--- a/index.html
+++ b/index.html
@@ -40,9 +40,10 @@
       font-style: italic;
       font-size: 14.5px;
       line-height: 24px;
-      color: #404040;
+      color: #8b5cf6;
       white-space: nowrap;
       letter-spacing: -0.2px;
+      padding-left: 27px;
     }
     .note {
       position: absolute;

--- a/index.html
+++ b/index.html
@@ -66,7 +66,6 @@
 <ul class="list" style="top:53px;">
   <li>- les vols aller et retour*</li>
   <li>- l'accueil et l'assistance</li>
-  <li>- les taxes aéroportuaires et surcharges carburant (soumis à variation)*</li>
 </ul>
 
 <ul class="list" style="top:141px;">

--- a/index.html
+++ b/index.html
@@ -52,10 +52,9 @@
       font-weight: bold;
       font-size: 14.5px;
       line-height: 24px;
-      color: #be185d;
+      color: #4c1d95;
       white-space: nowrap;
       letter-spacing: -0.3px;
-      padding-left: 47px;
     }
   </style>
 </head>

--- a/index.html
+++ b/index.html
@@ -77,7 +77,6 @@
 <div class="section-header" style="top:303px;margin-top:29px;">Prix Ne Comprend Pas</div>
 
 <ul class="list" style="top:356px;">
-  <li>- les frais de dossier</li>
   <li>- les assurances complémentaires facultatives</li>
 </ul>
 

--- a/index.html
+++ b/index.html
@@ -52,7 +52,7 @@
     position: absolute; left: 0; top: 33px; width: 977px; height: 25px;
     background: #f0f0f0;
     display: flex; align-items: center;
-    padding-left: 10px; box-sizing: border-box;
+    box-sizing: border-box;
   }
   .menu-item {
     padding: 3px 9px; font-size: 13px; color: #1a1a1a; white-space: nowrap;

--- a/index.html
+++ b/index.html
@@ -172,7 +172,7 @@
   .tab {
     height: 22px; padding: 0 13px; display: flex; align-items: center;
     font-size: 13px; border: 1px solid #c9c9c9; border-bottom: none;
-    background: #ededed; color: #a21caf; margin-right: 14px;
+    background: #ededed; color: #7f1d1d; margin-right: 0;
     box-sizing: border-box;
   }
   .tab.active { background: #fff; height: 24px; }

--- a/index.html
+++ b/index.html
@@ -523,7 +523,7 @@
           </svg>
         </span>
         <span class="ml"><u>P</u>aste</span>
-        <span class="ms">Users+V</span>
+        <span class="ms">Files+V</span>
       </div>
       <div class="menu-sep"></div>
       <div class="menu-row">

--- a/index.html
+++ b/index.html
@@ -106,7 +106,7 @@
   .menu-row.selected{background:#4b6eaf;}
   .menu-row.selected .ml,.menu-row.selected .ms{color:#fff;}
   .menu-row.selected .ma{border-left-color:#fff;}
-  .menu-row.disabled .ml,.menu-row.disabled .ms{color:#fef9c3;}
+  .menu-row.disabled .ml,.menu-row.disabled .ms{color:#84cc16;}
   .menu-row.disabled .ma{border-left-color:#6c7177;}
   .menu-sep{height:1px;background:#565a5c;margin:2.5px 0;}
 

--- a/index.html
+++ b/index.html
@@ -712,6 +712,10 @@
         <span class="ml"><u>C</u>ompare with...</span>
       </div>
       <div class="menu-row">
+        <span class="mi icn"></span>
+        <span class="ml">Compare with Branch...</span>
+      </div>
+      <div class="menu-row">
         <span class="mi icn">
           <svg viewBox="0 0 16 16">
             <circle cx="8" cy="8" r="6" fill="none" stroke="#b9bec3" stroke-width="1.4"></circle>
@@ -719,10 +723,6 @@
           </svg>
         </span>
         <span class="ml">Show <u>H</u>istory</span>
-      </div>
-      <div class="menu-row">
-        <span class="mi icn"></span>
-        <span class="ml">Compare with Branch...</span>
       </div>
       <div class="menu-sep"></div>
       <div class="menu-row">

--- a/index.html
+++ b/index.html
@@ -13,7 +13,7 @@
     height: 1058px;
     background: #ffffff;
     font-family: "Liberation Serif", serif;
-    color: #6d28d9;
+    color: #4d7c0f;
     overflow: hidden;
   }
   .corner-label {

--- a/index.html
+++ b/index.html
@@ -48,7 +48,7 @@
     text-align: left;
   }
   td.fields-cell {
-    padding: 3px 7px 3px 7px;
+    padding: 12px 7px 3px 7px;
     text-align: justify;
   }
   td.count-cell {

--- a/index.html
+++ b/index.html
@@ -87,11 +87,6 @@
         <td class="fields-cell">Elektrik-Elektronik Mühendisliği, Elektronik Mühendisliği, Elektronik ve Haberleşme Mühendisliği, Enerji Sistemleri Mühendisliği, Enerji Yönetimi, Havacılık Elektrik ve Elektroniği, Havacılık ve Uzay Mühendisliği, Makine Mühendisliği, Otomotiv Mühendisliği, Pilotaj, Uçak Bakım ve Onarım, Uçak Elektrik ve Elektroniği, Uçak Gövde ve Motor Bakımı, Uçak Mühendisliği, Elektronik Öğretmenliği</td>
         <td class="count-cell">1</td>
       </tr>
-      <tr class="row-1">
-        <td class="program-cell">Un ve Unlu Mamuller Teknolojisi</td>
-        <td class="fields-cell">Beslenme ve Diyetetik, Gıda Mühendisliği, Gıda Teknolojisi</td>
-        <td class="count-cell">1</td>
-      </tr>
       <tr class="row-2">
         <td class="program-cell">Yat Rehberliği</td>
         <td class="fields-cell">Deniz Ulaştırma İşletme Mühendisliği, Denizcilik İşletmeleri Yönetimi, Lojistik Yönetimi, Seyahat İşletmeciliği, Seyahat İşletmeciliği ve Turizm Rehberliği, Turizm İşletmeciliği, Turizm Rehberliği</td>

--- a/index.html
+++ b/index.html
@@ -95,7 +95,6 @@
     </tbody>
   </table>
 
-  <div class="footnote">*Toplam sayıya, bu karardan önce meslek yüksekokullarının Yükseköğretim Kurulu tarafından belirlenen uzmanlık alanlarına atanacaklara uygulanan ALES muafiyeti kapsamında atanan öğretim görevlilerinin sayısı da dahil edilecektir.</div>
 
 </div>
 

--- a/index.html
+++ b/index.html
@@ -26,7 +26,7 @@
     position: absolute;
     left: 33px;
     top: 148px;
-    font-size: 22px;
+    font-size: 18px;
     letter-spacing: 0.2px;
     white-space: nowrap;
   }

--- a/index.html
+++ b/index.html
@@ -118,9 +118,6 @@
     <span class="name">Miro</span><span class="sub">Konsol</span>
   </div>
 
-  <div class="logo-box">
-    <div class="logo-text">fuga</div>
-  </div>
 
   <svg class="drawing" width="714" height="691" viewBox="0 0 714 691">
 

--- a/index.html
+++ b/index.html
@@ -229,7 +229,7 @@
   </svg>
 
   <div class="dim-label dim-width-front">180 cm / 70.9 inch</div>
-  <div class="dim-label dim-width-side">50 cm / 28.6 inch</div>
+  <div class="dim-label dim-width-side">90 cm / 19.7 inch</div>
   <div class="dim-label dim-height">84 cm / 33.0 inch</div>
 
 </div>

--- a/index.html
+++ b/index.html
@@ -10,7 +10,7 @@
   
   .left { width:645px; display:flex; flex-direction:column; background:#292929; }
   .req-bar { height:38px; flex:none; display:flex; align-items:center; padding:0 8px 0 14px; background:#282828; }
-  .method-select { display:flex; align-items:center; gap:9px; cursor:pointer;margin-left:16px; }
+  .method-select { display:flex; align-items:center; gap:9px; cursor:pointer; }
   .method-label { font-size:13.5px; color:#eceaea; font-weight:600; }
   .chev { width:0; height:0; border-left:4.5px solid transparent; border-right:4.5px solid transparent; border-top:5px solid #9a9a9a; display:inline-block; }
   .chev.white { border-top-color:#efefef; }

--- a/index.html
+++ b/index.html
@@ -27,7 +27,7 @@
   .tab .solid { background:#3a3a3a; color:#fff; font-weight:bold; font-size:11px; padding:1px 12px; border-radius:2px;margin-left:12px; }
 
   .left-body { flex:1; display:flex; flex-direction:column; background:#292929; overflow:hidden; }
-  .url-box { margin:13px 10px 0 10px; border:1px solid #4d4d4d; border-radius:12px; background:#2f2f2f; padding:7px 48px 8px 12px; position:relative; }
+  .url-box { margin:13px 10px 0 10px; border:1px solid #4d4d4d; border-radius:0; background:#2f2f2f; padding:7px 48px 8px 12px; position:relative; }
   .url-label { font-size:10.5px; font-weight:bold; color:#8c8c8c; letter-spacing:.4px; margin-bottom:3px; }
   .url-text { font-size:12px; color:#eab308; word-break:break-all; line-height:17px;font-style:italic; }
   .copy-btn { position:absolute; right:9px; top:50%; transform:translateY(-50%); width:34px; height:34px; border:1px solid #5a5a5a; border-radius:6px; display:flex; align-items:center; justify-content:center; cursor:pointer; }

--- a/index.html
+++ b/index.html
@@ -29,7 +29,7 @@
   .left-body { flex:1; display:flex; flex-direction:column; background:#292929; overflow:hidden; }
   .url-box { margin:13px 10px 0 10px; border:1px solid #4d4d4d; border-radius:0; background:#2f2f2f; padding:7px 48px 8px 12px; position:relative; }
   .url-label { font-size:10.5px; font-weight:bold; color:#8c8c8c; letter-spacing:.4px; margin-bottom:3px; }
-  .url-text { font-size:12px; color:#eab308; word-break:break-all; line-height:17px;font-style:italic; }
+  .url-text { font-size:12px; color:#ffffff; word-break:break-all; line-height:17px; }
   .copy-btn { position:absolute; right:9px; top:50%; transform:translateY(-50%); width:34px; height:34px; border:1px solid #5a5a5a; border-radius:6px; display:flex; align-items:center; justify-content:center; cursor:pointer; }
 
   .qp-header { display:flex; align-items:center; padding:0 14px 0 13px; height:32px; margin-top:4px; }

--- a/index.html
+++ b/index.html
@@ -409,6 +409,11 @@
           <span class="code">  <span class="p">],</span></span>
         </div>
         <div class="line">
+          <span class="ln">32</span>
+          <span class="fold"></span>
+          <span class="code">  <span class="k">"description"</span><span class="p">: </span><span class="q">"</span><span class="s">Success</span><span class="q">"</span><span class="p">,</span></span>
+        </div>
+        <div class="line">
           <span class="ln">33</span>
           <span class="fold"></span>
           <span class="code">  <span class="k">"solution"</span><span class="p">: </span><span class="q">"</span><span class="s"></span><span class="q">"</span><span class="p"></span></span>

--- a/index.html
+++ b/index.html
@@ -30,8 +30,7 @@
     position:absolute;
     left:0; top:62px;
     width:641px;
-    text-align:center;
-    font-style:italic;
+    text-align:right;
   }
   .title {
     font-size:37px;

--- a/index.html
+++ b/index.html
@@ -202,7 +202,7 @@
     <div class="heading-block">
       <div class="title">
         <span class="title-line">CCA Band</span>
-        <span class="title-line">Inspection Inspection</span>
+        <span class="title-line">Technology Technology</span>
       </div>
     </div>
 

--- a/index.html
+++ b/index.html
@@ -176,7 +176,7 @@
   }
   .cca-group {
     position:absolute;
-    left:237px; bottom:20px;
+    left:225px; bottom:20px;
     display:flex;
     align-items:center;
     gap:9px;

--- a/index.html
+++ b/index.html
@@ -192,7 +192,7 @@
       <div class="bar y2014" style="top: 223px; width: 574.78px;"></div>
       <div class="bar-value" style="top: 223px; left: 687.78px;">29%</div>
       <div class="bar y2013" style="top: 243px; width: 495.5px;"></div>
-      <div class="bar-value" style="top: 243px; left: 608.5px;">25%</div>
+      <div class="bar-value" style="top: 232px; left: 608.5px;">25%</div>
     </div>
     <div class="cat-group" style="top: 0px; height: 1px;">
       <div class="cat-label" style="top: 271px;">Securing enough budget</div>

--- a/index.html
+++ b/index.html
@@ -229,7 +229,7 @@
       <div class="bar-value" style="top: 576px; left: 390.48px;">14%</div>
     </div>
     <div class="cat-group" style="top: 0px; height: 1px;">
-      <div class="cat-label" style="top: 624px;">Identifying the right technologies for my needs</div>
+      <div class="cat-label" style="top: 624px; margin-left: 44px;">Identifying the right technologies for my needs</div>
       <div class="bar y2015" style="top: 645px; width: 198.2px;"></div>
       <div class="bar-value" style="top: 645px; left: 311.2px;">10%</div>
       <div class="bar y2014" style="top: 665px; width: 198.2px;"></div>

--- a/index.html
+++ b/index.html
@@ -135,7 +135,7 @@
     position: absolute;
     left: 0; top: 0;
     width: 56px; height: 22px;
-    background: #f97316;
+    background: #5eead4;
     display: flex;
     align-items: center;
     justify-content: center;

○ ○ ○ ○ ○

• EXERCISE REQUIREMENTS: Please transcribe the data exactly from its first line. End with the line that contains "<li>- l'accueil et l'assistance</li>".

• FINAL ANSWER:
--- a/index.html
+++ b/index.html
@@ -40,9 +40,10 @@
       font-style: italic;
       font-size: 14.5px;
       line-height: 24px;
-      color: #404040;
+      color: #8b5cf6;
       white-space: nowrap;
       letter-spacing: -0.2px;
+      padding-left: 27px;
     }
     .note {
       position: absolute;

--- a/index.html
+++ b/index.html
@@ -66,7 +66,6 @@
 <ul class="list" style="top:53px;">
   <li>- les vols aller et retour*</li>
   <li>- l'accueil et l'assistance</li>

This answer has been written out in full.